3.2 14C probability density functions

The “rcarbon” package, a versatile software tool in the R programming environment (Crema and Bevan, 2021), facilitates functions such as 14C age calibration, data binning and merging, data visualization, and statistical analysis of summed probability density (SPD) functions (Crema and Bevan, 2021).
Constructing an SPD involves two key steps:
1) Correcting individual radiocarbon dates to produce probability density distribution curves for each sample.
2) Summing the probability densities of all samples to generate a composite probability density curve for a given site.
The SPD outcome is influenced by the morphology, dating precision, and calibration profile of the SPD curve for each sample (Crema and Bevan, 2021).
However, uneven archaeological sampling across sites can introduce biases, such as “false peaks” and “pseudo valleys” in the SPD data (Bevan et al., 2017). To mitigate these distortions, oversampled sites must aggregate samples with similar ages within fixed temporal intervals (typically 50-200 years) (Crema and Bevan, 2021). The chi-square test determines the statistical validity of this amalgamation. If the test is significant, the combined age is incorporated into the overall SPD; otherwise, individual dates are treated independently in subsequent calculations (Wang et al., 2014). To standardize analysis across diverse samples, the SPD area weights for each sample are adjusted before summation. This ensures equal treatment of all test ages, with the cumulative SPD calculated through standardized area superposition (Crema and Bevan, 2021).

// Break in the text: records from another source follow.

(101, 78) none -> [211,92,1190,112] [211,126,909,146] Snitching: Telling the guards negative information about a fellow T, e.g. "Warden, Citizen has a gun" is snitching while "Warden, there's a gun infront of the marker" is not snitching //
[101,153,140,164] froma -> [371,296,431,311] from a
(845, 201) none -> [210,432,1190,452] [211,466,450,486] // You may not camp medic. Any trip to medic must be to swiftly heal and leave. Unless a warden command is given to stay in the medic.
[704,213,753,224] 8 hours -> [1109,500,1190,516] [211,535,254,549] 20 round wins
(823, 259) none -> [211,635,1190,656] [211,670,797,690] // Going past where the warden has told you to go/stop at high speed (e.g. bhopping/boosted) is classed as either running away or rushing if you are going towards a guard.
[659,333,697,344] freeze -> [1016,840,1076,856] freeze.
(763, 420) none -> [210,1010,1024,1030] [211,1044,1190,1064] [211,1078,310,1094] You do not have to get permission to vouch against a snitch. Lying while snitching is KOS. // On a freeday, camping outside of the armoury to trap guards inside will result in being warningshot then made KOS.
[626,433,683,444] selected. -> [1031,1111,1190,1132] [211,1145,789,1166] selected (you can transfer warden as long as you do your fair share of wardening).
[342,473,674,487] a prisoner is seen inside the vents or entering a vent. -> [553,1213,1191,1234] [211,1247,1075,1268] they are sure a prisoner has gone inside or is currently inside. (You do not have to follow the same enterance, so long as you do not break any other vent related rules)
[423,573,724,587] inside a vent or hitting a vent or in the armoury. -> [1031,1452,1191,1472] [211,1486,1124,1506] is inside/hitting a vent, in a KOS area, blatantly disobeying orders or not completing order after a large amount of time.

4 Summed probability distribution of the sites in Ancient Loulan City

Based on the timing of SPD peaks at various archaeological sites in the LA city, we can divide the data into three distinct phases (Figure 3):
Figure 3 Summed probability distribution of Ancient Loulan City
Phase 1 (~500 BC to ~200 BC): Both LA-I and LA-VIII show their first SPD peaks, reaching values of 0.05 and 0.005, respectively.
Phase 2 (~200 BC to ~AD 100): LA-IV shows a single SPD peak, reaching a value of 0.031.
Phase 3 (~AD 100 to ~AD 400): The following units all show SPD peaks: LA-I (0.010), LA-II (0.045), LA-III (0.008), LA-V (0.019), LA-VI (0.016), LA-VI-II (0.024), LA-VII (0.190), LA-VIII (0.024), LA-X (0.340), and the city wall (0.009). The respective median ages of LA-I, LA-II, LA-III, LA-V, LA-VI, LA-VI-II, LA-VII, LA-VIII, LA-X, and the city wall are AD 225, AD 222, AD 306, AD 7, AD 246, AD 181, AD 219, AD 228, AD 264, AD 223, and AD 214.
Between ~AD 400 and ~AD 560, the SPD for all the archaeological units exhibits a gradual decreasing trend.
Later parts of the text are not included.